-- Data under study follows --
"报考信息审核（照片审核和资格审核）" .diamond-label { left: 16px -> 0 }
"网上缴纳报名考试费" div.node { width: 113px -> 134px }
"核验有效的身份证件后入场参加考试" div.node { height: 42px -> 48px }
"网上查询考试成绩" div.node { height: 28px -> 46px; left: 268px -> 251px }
-- Data under study concluded --
-- Data under study follows --
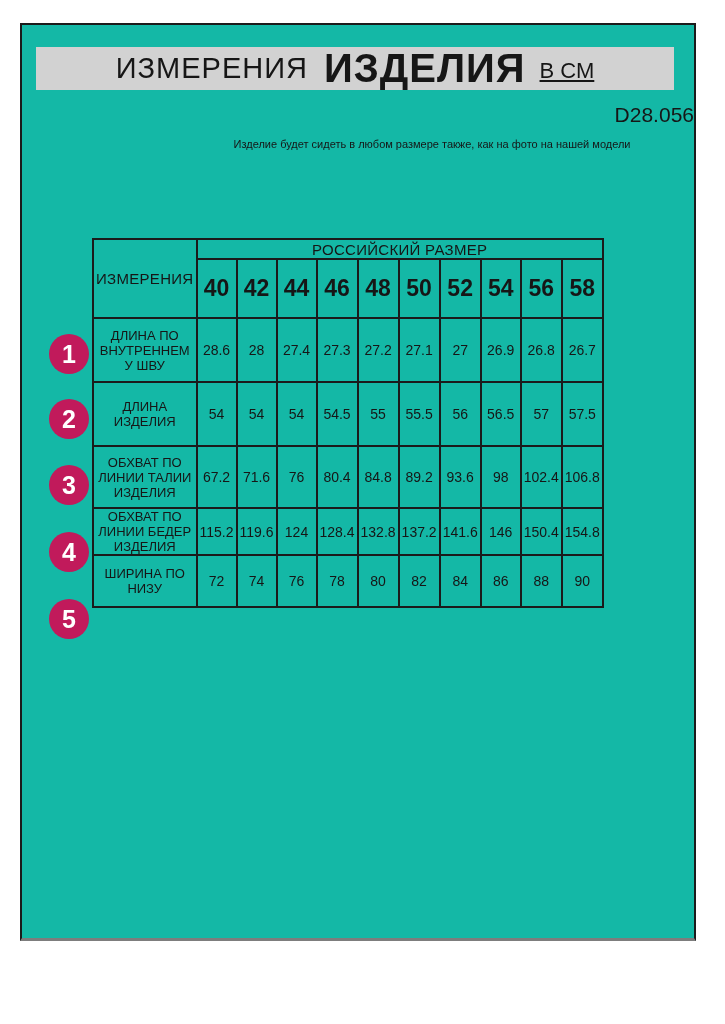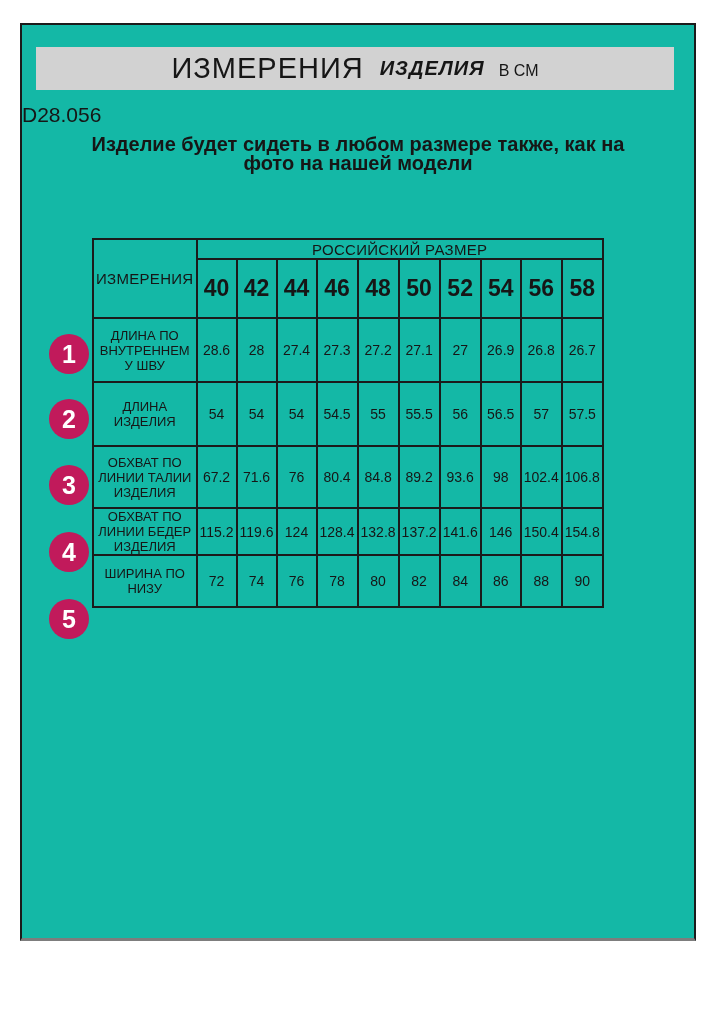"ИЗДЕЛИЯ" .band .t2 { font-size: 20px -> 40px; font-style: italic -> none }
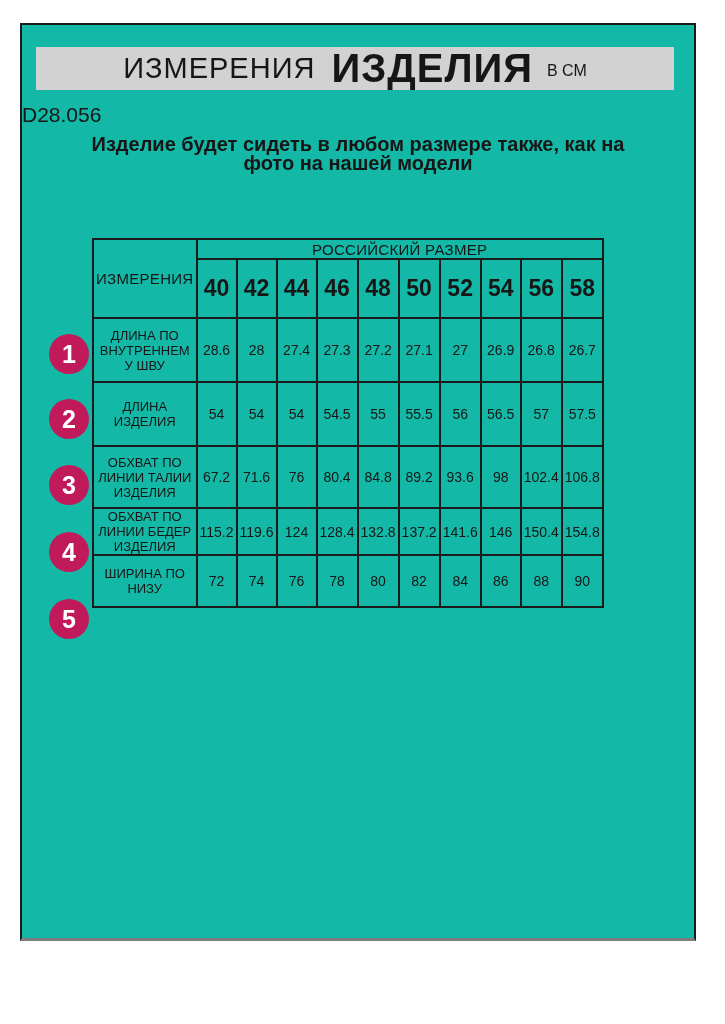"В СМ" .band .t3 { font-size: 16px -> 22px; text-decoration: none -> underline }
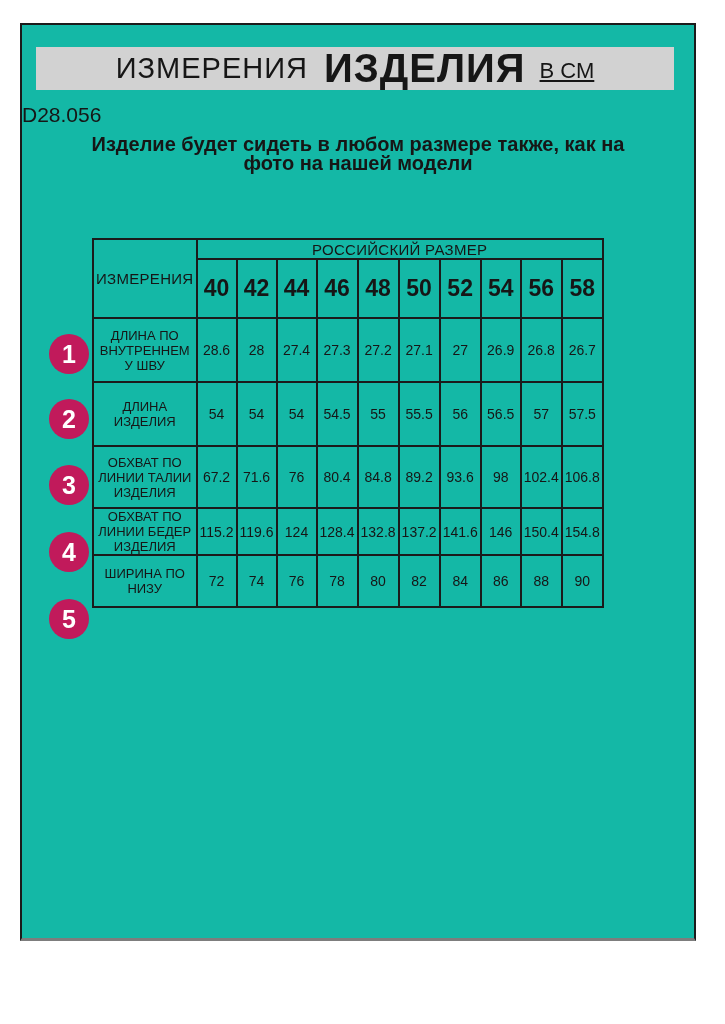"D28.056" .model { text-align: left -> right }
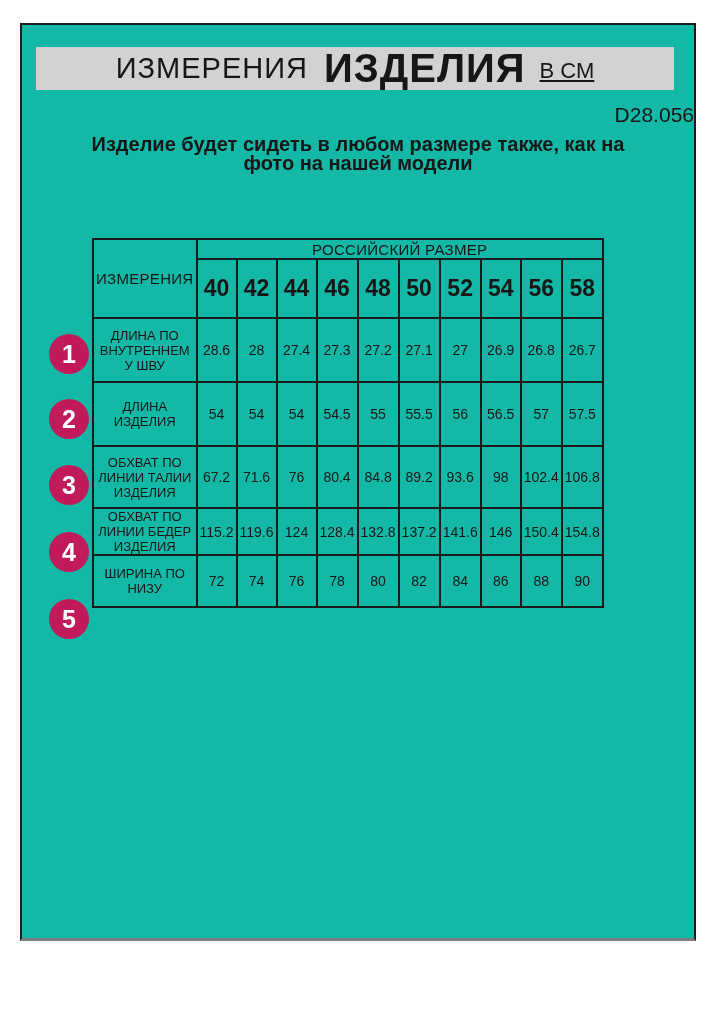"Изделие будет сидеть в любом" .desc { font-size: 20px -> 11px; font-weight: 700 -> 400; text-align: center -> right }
-- Data under study concluded --
> [Required work] Please transcribe only the lines in the records above running from the line that has "height: 42px ->" through the line that has "height: 28px ->", both included, exactly as they appear.

> [Solution to the problem]
"核验有效的身份证件后入场参加考试" div.node { height: 42px -> 48px }
"网上查询考试成绩" div.node { height: 28px -> 46px; left: 268px -> 251px }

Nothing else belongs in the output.